Dáil debates
Tuesday, 18 April 2023
Ceisteanna ó Cheannairí - Leaders' Questions
2:05 pm
Leo Varadkar (Dublin West, Fine Gael) | Oireachtas source
Housing is my priority and is a priority for the whole of the Government. I can absolutely guarantee that. We appreciate that the country is in the middle of a very deep housing crisis, a housing emergency that affects people in lots of different ways, including younger people and not-so-young people struggling to buy their first home, people paying high rents and people who are experiencing homelessness. It affects people in all sorts of different ways. The numbers that were published yesterday show real progress. Some 20,000 families and households were provided with social housing of some form last year. Their housing needs are being met. Another 10,000 homes were added to the social housing stock, of which about 7,500 were new builds. We have not built that many new social homes in Ireland in any year since 1975. That is a huge achievement and one on which we intend to build. Compare that, for example, with the last year in which there was a Sinn Féin housing minister in Northern Ireland, when they built less than 2,000 new social houses. Compare the records of the ministers and there can be no doubt that Fianna Fáil and Fine Gael housing ministers build more social housing than Sinn Féin ones, even adjusted for population. That is very clear now. That is a fact and it is one I do not think the Deputy can get away from.

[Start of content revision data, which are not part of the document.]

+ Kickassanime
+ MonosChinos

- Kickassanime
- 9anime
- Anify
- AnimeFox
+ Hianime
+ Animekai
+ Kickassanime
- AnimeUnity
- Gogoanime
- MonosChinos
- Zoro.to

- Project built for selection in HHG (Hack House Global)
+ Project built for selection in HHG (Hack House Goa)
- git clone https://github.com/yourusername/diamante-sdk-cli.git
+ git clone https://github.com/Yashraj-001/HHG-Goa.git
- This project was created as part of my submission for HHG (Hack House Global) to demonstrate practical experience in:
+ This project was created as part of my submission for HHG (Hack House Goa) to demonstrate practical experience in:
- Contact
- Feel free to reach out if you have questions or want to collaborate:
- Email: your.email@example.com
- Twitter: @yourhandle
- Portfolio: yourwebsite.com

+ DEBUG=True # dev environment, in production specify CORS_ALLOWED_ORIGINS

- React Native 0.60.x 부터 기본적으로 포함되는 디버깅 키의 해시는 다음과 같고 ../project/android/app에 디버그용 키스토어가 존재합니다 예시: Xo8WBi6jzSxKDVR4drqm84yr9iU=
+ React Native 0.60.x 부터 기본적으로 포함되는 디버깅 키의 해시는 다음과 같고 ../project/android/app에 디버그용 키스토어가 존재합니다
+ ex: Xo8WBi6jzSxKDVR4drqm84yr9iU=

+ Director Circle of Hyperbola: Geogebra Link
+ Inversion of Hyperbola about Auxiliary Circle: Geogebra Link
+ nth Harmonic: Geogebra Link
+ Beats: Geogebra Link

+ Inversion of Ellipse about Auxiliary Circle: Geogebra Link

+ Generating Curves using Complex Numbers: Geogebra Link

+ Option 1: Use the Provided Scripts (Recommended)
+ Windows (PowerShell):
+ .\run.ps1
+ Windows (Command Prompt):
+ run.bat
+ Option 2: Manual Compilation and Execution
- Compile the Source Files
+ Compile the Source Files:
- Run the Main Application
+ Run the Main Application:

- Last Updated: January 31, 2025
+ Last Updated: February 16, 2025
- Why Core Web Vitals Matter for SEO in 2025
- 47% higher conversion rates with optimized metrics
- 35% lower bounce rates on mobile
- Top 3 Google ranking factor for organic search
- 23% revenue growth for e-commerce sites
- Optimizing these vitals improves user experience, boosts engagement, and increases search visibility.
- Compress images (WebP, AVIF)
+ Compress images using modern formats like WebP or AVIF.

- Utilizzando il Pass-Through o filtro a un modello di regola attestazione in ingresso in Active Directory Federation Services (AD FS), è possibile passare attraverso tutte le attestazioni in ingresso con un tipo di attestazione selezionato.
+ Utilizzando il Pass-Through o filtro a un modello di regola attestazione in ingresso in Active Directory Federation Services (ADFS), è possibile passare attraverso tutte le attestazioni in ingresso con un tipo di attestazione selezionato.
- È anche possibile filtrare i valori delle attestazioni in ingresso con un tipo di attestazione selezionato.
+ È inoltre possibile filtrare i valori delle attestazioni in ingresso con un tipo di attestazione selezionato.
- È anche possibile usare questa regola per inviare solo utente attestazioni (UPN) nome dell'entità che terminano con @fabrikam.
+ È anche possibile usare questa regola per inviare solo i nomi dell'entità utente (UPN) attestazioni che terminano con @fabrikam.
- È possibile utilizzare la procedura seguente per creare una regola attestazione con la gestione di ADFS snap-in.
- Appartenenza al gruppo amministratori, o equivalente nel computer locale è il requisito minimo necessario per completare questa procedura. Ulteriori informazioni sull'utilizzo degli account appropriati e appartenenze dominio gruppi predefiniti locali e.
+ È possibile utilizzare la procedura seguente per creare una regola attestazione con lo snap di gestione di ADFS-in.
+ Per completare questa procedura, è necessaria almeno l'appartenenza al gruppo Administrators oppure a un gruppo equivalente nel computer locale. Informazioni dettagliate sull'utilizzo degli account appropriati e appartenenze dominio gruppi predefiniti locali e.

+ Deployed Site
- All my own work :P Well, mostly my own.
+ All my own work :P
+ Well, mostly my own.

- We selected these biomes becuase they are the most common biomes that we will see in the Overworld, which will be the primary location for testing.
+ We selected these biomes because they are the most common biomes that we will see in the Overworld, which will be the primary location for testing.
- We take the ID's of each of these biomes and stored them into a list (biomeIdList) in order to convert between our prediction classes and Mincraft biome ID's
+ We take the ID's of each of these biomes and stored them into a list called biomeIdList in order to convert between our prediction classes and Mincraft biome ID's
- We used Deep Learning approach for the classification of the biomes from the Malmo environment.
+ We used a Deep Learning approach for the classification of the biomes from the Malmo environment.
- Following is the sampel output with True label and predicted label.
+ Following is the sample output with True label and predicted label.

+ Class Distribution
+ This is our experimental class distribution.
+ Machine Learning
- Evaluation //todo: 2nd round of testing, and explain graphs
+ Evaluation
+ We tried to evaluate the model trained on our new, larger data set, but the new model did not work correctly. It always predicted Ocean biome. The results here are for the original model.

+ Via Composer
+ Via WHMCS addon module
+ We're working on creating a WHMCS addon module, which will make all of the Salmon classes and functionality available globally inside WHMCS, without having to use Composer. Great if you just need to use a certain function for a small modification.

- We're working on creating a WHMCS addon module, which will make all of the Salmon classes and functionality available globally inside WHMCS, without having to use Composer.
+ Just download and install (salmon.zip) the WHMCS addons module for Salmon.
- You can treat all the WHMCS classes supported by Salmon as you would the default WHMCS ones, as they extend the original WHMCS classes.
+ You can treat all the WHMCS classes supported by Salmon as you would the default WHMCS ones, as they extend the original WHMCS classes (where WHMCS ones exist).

On the temporary winter eviction ban, as I and the Government have always said, it was a temporary winter eviction ban. That is something that exists in quite a number of countries in Europe for the winter period. It has ended, as we said it would, on 31 March. We believe Sinn Féin's proposal to extend it would make the situation worse. All that will happen is the number of notices of termination will build up and up and there will be fewer and fewer homes available. There will be then more people chasing fewer homes when the ban is ended. It is a policy that would make things worse. The Deputy may disagree and that is fine but that is our view and I think it is one that makes a lot of sense.
With regard to people who are facing losing their homes in the weeks and months ahead, to answer the Deputy's question as to where they will go, there are various solutions. I have answered this question every week now for five or six weeks. Different people face different circumstances and there is no one solution that fits all. One possibility, for example, is a new HAP tenancy. Thousands of new HAP tenancies have been created so far this year. Another option is social housing. We are building more social housing a year than we have for a very long number of years now. Another option is the tenant in situ scheme, where local authorities will buy the house off the landlord. There are about 1,000 of those transactions or purchases now in progress, up from a very small number a few weeks ago. In some cases the cost-rental backstop is there. In the very rare number of cases where it is required, emergency accommodation is available as a backstop but not as a solution.